Shareholders in Chile’s Compania Sud Americana de Vapores (CSAV) are set for a big payday on the back of the red hot containership market.
The Santiago-based company has agreed to pay an interim dividend of $450m to shareholders — equivalent to about $0.008 per share.
The dividend, which will be funded by bank debt, is due to be paid to shareholders on 20 October 2021, the shipowner said in a regulatory filing.
CSAV’s board of directors have agreed to take out a loan from Banco de Chile, Scotiabank and Itau Corpbanca, to pay the dividend.
CSAV said the loan would be repaid with dividends received from German liner giant Hapag-Lloyd, in which it holds a 30% stake, in 2022.

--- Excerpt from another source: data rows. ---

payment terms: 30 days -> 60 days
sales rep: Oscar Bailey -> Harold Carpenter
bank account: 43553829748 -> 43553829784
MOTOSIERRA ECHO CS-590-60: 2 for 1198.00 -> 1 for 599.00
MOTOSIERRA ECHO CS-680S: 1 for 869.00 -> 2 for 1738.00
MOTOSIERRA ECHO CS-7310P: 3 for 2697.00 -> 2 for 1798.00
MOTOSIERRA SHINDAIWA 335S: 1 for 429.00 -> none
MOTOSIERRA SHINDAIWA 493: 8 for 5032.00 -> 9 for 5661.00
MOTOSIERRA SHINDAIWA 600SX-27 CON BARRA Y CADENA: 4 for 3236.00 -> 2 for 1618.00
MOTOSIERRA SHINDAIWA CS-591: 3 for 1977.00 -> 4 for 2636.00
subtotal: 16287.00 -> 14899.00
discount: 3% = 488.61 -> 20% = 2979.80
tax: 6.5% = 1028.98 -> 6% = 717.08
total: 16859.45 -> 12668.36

Pedro Baptista, head of research at London-based Nau Securities, said the dividend implies a 12.5% yield compared with the $170m dividend paid in June 2020.
Hapag-Lloyd investment
"CSAV has achieved positive results in its container transport business through its investment in Hapag-Lloyd, the fifth largest shipping company in the world," said CSAV chief executive Oscar Hasbun.
"This dividend is a recognition to our shareholders, many of whom have been with us for years, supported us in our capital increases and trusted our business strategy."
In early August 2021, Hapag-Lloyd reported a tenfold increase in first half net profit on the back of the exceptionally strong container market.
The Rolf Habben Jansen-led liner operator reported group profit of €2.72bn ($3.3bn), compared with €285m in the first six months of last year.
The company attributed the rise in freight rates to high demand, scarce transport capacities and severe infrastructure bottlenecks.
CSAV saw a near fifteenfold increase in its first half year net profit to $974.2m from the $66.9m seen in the corresponding period in 2020.
The company said its improved performance comes after accrued losses of over $1.7bn during the last decade.
CSAV’s investment in Hapag-Lloyd represents over 85% of the company’s consolidated assets, which is now its main and only business since July 2020 after closing its directly operated services.